→ INPUT FOR THIS TASK
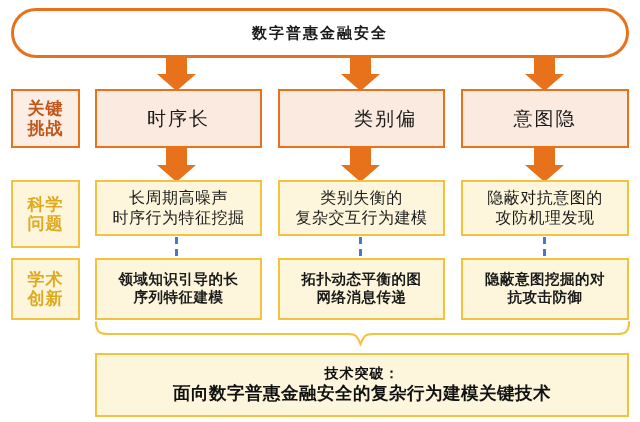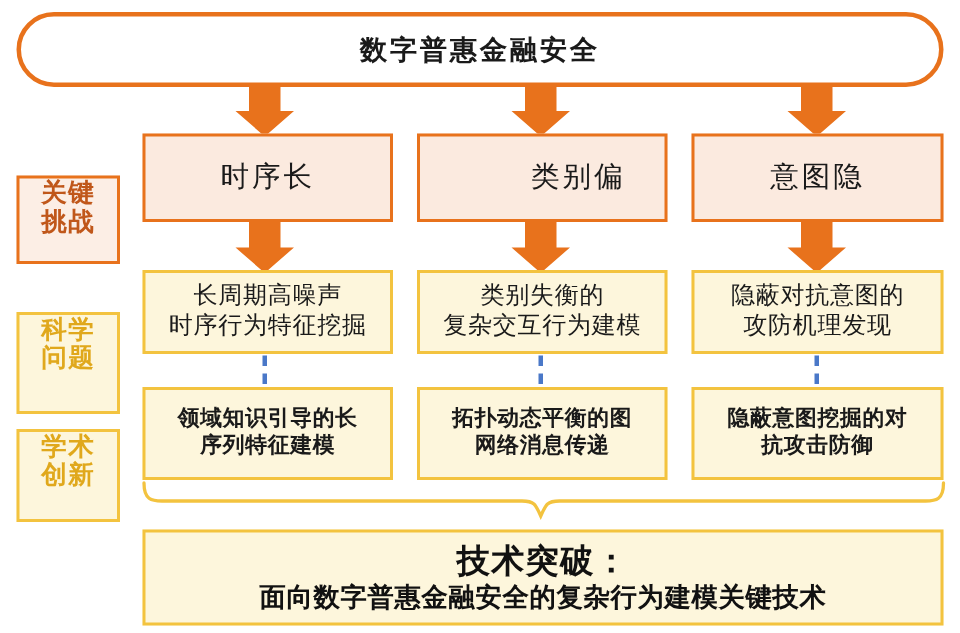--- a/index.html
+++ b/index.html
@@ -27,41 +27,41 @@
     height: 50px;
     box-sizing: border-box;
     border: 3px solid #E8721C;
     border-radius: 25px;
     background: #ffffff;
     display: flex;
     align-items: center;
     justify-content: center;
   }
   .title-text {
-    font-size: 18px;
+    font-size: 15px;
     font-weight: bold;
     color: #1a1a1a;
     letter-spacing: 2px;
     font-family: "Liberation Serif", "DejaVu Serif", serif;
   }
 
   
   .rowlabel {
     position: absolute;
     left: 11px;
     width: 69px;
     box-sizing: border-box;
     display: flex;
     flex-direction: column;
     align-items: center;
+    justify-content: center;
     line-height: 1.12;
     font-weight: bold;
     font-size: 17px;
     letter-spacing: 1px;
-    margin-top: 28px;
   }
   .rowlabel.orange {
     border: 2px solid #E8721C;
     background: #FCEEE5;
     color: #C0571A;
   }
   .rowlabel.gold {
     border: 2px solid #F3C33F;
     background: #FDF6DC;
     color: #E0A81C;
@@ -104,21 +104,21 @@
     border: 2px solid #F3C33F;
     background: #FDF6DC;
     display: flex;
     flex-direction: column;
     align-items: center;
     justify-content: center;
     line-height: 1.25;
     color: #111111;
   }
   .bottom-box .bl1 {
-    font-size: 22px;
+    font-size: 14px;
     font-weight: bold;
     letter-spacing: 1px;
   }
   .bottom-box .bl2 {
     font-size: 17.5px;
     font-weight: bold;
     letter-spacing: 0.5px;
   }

→ INSTRUCTIONS TO FOLLOW
Your output should be an exact transcription of the line that holds "letter-spacing: 2px;" and each line after it through the end of the listing above.

→ EXERCISE ANSWER
     letter-spacing: 2px;
     font-family: "Liberation Serif", "DejaVu Serif", serif;
   }
 
   
   .rowlabel {
     position: absolute;
     left: 11px;
     width: 69px;
     box-sizing: border-box;
     display: flex;
     flex-direction: column;
     align-items: center;
+    justify-content: center;
     line-height: 1.12;
     font-weight: bold;
     font-size: 17px;
     letter-spacing: 1px;
-    margin-top: 28px;
   }
   .rowlabel.orange {
     border: 2px solid #E8721C;
     background: #FCEEE5;
     color: #C0571A;
   }
   .rowlabel.gold {
     border: 2px solid #F3C33F;
     background: #FDF6DC;
     color: #E0A81C;
@@ -104,21 +104,21 @@
     border: 2px solid #F3C33F;
     background: #FDF6DC;
     display: flex;
     flex-direction: column;
     align-items: center;
     justify-content: center;
     line-height: 1.25;
     color: #111111;
   }
   .bottom-box .bl1 {
-    font-size: 22px;
+    font-size: 14px;
     font-weight: bold;
     letter-spacing: 1px;
   }
   .bottom-box .bl2 {
     font-size: 17.5px;
     font-weight: bold;
     letter-spacing: 0.5px;
   }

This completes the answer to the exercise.